** Given data follows **
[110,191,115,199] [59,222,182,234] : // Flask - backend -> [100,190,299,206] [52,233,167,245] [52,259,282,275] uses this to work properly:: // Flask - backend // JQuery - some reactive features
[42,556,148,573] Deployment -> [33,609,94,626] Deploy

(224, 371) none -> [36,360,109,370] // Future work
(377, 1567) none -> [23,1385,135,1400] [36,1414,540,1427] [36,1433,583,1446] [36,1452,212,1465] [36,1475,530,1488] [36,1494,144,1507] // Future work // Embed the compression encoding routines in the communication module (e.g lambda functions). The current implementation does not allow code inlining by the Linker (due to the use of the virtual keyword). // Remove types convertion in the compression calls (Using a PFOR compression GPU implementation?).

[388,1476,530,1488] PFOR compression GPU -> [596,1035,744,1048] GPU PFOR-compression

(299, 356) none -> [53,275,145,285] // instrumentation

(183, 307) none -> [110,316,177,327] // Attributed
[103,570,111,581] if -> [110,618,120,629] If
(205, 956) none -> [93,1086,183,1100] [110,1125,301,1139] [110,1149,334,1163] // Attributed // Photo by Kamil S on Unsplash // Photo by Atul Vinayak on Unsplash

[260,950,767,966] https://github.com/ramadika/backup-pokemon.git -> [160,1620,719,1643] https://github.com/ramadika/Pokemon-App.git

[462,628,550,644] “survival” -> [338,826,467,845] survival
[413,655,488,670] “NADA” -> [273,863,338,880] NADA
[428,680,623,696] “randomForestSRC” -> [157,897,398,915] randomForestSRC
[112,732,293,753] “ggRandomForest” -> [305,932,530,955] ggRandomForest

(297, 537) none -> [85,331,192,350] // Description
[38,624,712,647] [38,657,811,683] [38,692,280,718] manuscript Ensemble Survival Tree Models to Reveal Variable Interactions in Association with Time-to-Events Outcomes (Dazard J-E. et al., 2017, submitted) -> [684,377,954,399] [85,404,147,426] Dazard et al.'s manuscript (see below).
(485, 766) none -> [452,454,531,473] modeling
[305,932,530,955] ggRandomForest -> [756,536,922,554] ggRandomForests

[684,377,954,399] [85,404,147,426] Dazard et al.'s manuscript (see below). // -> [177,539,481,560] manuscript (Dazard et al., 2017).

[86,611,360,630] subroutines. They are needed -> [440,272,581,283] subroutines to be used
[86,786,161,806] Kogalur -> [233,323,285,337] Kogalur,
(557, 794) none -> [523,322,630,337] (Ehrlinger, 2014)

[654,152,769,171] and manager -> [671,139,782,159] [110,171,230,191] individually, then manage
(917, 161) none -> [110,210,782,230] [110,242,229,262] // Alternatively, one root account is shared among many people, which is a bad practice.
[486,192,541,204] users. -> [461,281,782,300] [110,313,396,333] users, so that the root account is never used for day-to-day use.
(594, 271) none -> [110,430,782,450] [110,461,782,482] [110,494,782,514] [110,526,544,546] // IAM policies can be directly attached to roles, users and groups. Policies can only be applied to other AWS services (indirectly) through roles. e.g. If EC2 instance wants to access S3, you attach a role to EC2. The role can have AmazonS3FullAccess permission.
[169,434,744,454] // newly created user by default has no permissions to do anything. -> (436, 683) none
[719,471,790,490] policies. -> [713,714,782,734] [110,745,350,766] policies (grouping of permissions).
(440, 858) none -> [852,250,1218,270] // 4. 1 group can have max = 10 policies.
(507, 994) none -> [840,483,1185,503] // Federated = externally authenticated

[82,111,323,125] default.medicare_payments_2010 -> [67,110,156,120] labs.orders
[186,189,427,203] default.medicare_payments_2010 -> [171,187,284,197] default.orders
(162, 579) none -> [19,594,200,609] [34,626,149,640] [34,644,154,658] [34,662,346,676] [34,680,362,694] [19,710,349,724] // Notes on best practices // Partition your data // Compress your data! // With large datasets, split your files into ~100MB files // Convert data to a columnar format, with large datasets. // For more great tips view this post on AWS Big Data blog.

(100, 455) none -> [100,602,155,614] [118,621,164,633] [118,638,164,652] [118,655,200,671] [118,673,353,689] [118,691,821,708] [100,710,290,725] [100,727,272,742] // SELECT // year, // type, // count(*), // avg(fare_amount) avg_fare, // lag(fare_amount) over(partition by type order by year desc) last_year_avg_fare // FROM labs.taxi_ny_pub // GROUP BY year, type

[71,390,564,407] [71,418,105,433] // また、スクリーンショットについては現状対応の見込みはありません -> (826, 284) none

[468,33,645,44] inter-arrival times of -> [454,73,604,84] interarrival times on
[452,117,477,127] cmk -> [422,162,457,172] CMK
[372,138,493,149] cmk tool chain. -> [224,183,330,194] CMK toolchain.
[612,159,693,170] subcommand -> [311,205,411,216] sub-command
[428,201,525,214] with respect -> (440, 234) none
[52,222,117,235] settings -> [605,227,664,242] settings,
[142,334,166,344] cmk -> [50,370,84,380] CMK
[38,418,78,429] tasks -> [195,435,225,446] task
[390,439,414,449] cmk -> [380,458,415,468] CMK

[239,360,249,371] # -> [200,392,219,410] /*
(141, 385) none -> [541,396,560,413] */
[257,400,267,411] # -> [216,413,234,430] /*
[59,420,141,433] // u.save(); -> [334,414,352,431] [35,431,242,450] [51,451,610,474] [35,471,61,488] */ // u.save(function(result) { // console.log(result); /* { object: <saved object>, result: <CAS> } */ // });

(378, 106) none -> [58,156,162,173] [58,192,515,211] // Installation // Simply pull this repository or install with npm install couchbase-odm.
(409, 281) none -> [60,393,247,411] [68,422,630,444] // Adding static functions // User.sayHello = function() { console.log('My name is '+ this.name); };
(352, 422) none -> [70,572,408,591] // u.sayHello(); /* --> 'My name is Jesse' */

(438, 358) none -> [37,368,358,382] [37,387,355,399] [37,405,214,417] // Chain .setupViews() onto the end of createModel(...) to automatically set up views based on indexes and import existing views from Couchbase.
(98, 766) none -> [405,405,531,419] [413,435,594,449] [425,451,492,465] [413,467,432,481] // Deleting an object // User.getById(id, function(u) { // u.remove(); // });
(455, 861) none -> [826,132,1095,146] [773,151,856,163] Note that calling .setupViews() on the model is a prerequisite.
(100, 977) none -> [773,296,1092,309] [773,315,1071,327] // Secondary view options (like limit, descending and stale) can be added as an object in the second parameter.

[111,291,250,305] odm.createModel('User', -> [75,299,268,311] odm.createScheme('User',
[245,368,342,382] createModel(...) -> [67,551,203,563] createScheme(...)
** End of Given data **
**What needs to be done**
Using only the entries above, output the line with "-> [273,863,338,880] NADA", the line with "(594, 271) none", and all lines between them, exactly as they stand.

**Exercise result**
[413,655,488,670] “NADA” -> [273,863,338,880] NADA
[428,680,623,696] “randomForestSRC” -> [157,897,398,915] randomForestSRC
[112,732,293,753] “ggRandomForest” -> [305,932,530,955] ggRandomForest

(297, 537) none -> [85,331,192,350] // Description
[38,624,712,647] [38,657,811,683] [38,692,280,718] manuscript Ensemble Survival Tree Models to Reveal Variable Interactions in Association with Time-to-Events Outcomes (Dazard J-E. et al., 2017, submitted) -> [684,377,954,399] [85,404,147,426] Dazard et al.'s manuscript (see below).
(485, 766) none -> [452,454,531,473] modeling
[305,932,530,955] ggRandomForest -> [756,536,922,554] ggRandomForests

[684,377,954,399] [85,404,147,426] Dazard et al.'s manuscript (see below). // -> [177,539,481,560] manuscript (Dazard et al., 2017).

[86,611,360,630] subroutines. They are needed -> [440,272,581,283] subroutines to be used
[86,786,161,806] Kogalur -> [233,323,285,337] Kogalur,
(557, 794) none -> [523,322,630,337] (Ehrlinger, 2014)

[654,152,769,171] and manager -> [671,139,782,159] [110,171,230,191] individually, then manage
(917, 161) none -> [110,210,782,230] [110,242,229,262] // Alternatively, one root account is shared among many people, which is a bad practice.
[486,192,541,204] users. -> [461,281,782,300] [110,313,396,333] users, so that the root account is never used for day-to-day use.
(594, 271) none -> [110,430,782,450] [110,461,782,482] [110,494,782,514] [110,526,544,546] // IAM policies can be directly attached to roles, users and groups. Policies can only be applied to other AWS services (indirectly) through roles. e.g. If EC2 instance wants to access S3, you attach a role to EC2. The role can have AmazonS3FullAccess permission.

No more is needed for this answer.